The questions will be:
Do you really want that inner task?
If yes, then you can use Task.Unwrap to get a proxy task that represents the completion of both the inner and outer Task and use that to Wait on.
If no, then you could remove the use of async/await in StartNew so that there is not an inner task (I think this would be prefered, it's not clear why you need the inner task).

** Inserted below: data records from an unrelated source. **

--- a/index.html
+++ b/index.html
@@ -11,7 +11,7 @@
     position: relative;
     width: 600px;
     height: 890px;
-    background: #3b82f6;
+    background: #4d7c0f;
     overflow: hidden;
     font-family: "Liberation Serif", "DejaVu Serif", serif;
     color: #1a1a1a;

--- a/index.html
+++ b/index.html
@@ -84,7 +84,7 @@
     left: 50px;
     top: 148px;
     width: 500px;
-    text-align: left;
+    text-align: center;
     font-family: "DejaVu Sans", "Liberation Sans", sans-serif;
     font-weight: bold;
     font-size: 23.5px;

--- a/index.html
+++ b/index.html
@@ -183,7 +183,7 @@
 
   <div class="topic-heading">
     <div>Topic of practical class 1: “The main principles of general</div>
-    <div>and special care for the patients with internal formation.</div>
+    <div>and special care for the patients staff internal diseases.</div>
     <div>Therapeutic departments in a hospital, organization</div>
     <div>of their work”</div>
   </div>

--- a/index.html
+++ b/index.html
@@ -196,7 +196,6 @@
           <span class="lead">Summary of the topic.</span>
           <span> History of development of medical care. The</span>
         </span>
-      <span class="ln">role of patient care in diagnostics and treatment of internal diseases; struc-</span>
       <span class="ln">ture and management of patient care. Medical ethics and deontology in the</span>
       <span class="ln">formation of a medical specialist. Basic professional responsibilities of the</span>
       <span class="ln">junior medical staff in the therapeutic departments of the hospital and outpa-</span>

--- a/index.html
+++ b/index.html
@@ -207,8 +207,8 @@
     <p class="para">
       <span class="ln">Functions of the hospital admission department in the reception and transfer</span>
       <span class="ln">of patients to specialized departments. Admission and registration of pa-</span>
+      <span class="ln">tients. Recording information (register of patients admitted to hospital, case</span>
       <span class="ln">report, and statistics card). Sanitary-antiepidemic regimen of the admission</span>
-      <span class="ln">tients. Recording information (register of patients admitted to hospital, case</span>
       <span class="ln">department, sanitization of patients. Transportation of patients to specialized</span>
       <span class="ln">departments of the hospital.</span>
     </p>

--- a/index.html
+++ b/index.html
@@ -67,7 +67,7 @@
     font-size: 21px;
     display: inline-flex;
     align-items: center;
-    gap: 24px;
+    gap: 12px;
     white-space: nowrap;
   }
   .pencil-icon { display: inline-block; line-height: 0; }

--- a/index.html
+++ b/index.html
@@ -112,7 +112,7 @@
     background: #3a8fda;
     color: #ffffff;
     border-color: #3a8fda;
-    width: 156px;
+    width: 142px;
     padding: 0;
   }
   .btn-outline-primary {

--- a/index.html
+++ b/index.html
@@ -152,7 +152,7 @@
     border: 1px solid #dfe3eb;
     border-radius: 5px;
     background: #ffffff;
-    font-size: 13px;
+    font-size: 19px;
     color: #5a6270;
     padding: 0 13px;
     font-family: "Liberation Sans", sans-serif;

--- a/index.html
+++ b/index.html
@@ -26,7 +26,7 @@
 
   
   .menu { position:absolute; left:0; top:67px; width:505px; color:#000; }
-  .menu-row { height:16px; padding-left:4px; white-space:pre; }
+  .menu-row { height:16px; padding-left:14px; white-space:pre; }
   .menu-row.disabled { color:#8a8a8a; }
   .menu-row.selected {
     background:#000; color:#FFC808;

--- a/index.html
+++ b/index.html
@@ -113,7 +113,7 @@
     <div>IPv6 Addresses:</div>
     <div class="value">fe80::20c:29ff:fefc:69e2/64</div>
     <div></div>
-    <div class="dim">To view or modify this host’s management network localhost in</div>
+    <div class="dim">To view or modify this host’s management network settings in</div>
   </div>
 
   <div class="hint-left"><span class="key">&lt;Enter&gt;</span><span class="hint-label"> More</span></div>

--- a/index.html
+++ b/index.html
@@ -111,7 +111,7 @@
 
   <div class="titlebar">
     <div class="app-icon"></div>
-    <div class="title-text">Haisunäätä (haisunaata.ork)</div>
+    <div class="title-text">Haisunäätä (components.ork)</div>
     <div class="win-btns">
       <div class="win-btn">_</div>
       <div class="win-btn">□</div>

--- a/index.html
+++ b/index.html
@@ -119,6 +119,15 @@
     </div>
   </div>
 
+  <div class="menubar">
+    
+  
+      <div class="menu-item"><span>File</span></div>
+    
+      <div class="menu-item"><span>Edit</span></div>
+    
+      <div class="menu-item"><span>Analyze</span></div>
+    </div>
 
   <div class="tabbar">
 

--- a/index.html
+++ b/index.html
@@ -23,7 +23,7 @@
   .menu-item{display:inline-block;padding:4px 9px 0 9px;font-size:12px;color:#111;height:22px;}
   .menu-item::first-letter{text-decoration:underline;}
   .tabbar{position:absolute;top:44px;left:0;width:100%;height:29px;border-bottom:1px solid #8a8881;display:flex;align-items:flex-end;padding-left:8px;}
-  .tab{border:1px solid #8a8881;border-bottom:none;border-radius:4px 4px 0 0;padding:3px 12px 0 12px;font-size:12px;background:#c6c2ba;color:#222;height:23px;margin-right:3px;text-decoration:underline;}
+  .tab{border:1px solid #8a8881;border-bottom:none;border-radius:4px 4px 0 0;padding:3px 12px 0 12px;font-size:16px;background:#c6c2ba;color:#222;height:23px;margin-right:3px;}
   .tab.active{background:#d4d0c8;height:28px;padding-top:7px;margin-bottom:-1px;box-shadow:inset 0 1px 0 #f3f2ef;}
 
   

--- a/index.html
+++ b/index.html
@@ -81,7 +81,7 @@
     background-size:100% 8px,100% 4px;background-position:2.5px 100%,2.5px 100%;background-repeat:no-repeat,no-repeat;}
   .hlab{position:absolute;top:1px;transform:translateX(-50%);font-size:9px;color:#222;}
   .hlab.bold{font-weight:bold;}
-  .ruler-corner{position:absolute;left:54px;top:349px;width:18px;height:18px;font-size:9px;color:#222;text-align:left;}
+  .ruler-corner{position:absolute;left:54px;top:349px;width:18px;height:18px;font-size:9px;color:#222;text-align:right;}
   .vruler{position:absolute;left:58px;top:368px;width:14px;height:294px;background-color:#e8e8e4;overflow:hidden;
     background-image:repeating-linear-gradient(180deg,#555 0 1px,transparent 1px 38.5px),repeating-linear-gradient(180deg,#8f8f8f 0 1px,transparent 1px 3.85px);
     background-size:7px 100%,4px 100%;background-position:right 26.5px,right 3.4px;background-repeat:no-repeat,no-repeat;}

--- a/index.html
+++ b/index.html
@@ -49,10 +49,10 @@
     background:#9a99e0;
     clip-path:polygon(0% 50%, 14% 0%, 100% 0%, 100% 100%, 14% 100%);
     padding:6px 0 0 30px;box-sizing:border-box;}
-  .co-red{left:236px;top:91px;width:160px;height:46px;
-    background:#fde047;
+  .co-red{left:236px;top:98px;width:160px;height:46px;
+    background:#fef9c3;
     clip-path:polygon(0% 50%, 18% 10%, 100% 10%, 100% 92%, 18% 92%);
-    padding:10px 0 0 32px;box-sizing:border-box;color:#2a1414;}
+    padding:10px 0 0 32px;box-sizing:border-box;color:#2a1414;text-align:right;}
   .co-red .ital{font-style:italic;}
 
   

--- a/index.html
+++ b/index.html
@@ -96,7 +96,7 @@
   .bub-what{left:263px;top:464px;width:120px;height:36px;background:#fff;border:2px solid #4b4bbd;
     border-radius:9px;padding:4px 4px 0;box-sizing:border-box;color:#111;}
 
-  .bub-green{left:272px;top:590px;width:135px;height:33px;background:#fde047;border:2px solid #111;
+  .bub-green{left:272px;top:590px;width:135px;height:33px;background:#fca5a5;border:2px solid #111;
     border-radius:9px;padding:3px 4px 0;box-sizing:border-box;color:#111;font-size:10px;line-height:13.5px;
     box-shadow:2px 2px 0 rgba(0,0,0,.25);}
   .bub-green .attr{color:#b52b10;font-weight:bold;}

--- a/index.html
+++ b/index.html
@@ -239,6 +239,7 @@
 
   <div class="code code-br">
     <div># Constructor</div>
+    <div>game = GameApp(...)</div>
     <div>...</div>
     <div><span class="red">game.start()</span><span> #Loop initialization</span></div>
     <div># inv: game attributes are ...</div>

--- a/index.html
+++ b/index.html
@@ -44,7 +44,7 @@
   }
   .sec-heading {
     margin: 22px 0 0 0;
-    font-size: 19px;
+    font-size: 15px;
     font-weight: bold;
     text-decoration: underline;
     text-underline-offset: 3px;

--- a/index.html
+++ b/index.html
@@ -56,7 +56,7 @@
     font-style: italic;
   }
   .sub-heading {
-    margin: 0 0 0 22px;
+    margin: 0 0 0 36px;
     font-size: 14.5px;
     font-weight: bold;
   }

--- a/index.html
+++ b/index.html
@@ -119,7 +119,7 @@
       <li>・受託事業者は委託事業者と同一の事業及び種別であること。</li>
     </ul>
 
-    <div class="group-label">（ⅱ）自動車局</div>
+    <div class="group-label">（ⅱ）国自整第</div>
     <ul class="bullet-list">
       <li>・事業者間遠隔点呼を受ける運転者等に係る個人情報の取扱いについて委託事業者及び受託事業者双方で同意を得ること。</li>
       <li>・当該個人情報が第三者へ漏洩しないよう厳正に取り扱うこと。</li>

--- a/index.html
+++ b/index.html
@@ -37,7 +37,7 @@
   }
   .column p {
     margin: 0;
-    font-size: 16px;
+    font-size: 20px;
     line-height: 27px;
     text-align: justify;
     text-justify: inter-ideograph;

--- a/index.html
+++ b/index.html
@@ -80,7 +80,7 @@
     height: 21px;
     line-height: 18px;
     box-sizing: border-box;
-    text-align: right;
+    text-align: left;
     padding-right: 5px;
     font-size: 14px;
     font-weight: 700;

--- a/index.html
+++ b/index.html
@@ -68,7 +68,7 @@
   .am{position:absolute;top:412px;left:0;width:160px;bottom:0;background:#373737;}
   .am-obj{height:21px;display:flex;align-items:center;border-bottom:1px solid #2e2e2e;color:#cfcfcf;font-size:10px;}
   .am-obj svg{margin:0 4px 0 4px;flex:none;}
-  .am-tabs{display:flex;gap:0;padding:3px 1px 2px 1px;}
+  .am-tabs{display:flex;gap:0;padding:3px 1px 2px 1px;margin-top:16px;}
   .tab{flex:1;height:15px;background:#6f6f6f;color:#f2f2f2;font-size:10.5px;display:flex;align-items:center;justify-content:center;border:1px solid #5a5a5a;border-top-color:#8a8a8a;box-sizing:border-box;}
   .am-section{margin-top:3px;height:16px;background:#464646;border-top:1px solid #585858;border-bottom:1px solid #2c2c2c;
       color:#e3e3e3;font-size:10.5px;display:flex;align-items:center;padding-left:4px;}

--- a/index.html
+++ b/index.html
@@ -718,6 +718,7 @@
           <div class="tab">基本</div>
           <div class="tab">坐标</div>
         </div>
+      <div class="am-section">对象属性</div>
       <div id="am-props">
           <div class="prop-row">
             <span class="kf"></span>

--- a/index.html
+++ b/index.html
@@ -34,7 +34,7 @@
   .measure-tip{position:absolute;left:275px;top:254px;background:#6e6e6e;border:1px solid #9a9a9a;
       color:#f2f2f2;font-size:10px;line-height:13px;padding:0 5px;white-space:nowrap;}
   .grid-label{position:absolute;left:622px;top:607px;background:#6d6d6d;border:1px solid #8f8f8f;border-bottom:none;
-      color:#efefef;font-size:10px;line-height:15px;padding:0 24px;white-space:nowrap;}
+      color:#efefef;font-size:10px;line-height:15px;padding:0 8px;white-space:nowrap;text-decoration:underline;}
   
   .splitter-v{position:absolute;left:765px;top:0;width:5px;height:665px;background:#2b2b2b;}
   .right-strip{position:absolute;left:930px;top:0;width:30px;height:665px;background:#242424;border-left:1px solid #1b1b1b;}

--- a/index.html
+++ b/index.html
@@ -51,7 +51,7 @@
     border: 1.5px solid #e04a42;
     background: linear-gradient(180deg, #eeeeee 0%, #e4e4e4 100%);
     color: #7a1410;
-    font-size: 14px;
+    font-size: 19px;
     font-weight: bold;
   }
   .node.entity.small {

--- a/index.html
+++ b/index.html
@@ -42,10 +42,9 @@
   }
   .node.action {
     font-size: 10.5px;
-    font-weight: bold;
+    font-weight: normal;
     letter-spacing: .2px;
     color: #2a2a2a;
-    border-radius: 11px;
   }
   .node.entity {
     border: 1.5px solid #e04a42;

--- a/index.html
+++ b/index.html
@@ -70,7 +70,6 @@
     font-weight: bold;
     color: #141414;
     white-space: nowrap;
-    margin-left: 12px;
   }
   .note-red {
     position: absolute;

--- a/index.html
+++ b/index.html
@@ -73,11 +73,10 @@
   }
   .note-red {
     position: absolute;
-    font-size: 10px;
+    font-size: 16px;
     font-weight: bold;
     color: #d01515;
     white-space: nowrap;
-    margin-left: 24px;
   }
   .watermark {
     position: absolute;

Do you really need to do a synchronous Wait on an asynchronous Task? Read some of Stephen Cleary's blog: http://blog.stephencleary.com/2012/02/async-unit-tests-part-1-wrong-way.html
As an aside, if you are not using C# 5, then watch out for closing over the foreach variable result See
Has foreach's use of variables been changed in C# 5?, and
http://blogs.msdn.com/b/ericlippert/archive/2009/11/12/closing-over-the-loop-variable-considered-harmful.aspx)
In Microsoft.Bcl.Async we couldn't add any static methods to Task. However, you can find most of the methods on TaskEx, for example, TaskEx.WhenAll() does exist.